## WORK ITEM
Where does "descending" appear in the data? Return each line that holds it.

## Stored dataset items
────────────────────
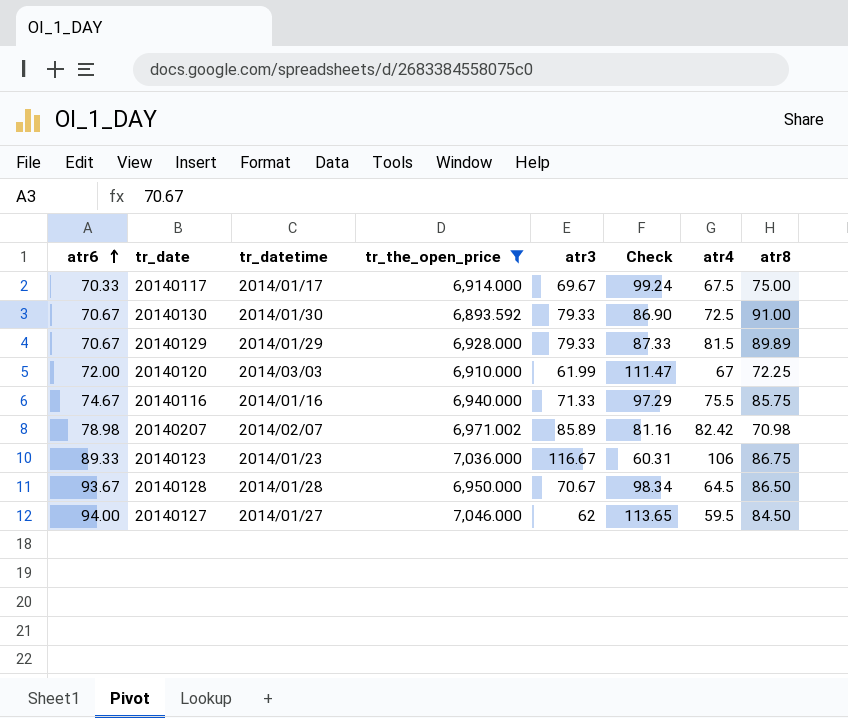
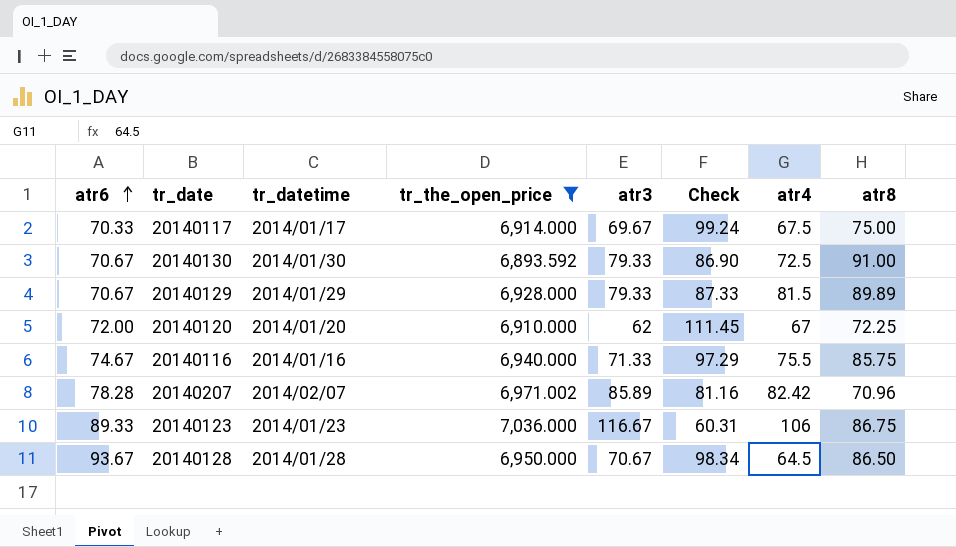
row 20140127: 94.00 | 2014/01/27 | 7,046.000 | 62 | 113.65 | 59.5 | 84.50 -> none
20140120 | tr_datetime: 2014/03/03 -> 2014/01/20
20140120 | atr3: 61.99 -> 62
20140120 | Check: 111.47 -> 111.45
20140207 | atr6: 78.98 -> 78.28
20140207 | atr8: 70.98 -> 70.96

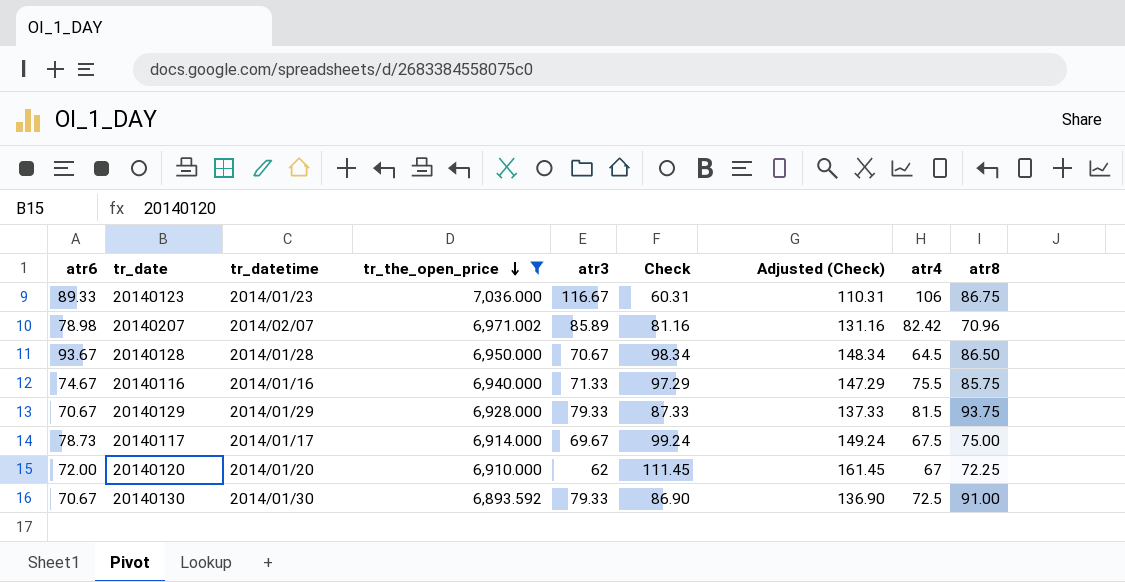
row order: atr6 ascending -> tr_the_open_price descending
column Adjusted (Check) | formula: none -> [Check] + 50
20140207 | atr6: 78.28 -> 78.98
20140129 | atr8: 89.89 -> 93.75
20140117 | atr6: 70.33 -> 78.73

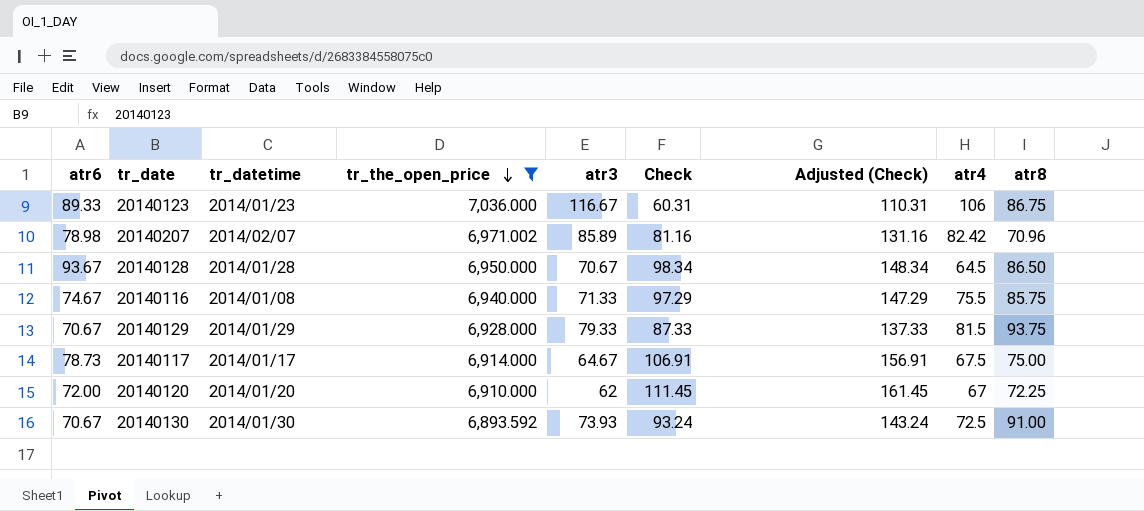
20140116 | tr_datetime: 2014/01/16 -> 2014/01/08
20140117 | atr3: 69.67 -> 64.67
20140117 | Check: 99.24 -> 106.91
20140117 | Adjusted (Check): 149.24 -> 156.91
20140130 | atr3: 79.33 -> 73.93
20140130 | Check: 86.90 -> 93.24
20140130 | Adjusted (Check): 136.90 -> 143.24

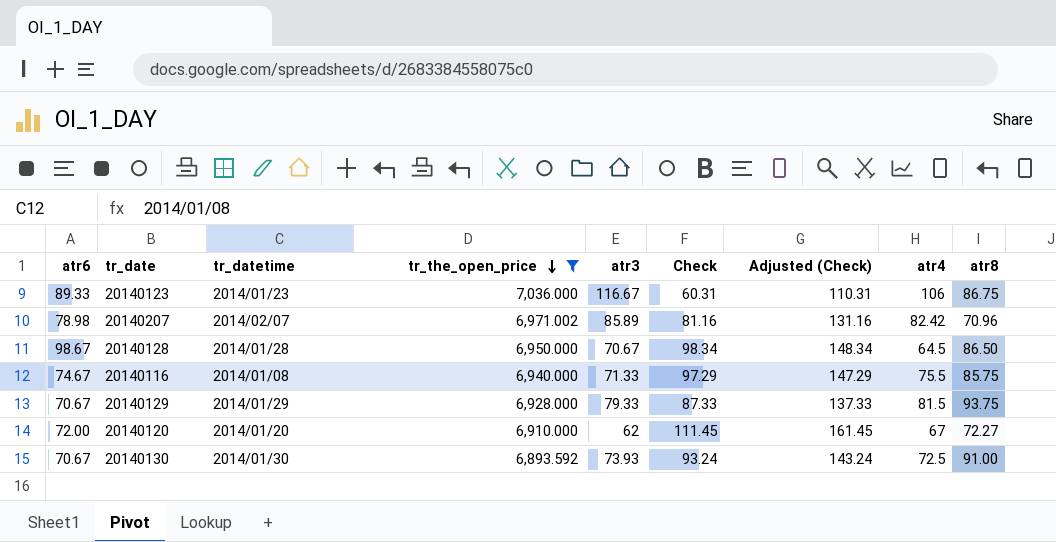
row 20140117: 78.73 | 2014/01/17 | 6,914.000 | 64.67 | 106.91 | 156.91 | 67.5 | 75.00 -> none
20140128 | atr6: 93.67 -> 98.67
20140120 | atr8: 72.25 -> 72.27

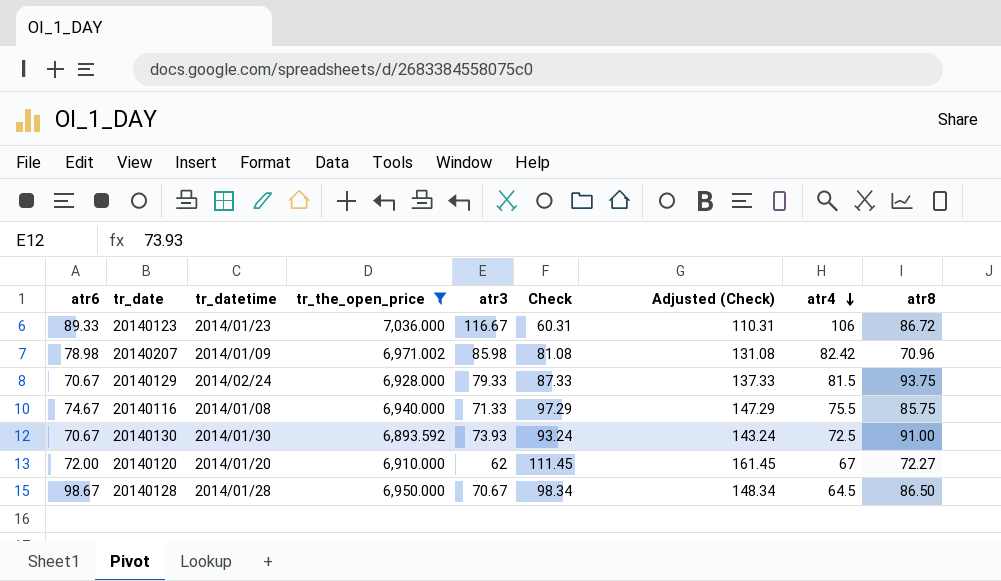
row order: tr_the_open_price descending -> atr4 descending
20140123 | atr8: 86.75 -> 86.72
20140207 | tr_datetime: 2014/02/07 -> 2014/01/09
20140207 | atr3: 85.89 -> 85.98
20140207 | Check: 81.16 -> 81.08
20140207 | Adjusted (Check): 131.16 -> 131.08
20140129 | tr_datetime: 2014/01/29 -> 2014/02/24

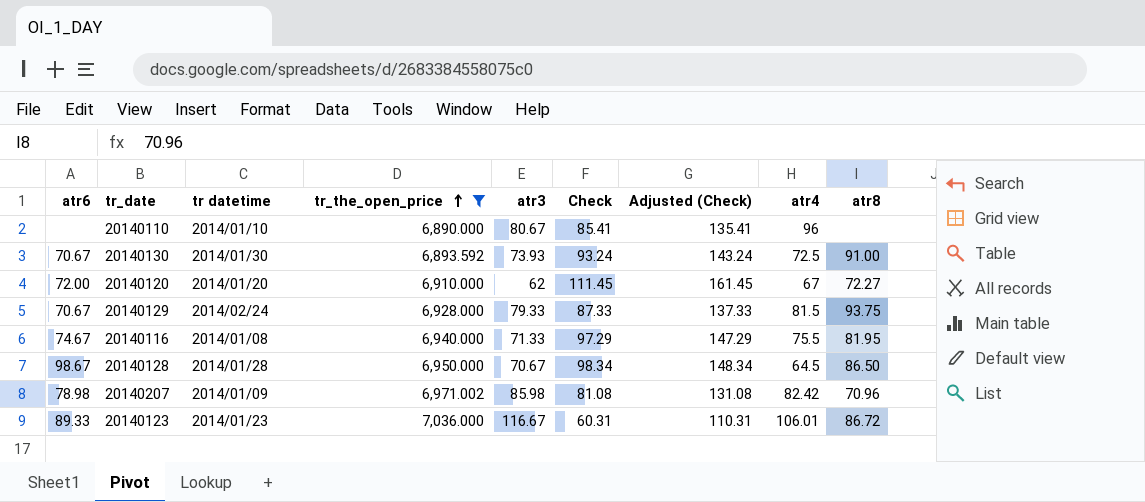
row order: atr4 descending -> tr_the_open_price ascending
column name: tr_datetime -> tr datetime
row 20140110: none -> none | 2014/01/10 | 6,890.000 | 80.67 | 85.41 | 135.41 | 96 | none
20140116 | atr8: 85.75 -> 81.95
20140123 | atr4: 106 -> 106.01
────────────────────
## RESPONSE BOX
row order: atr6 ascending -> tr_the_open_price descending
row order: tr_the_open_price descending -> atr4 descending
row order: atr4 descending -> tr_the_open_price ascending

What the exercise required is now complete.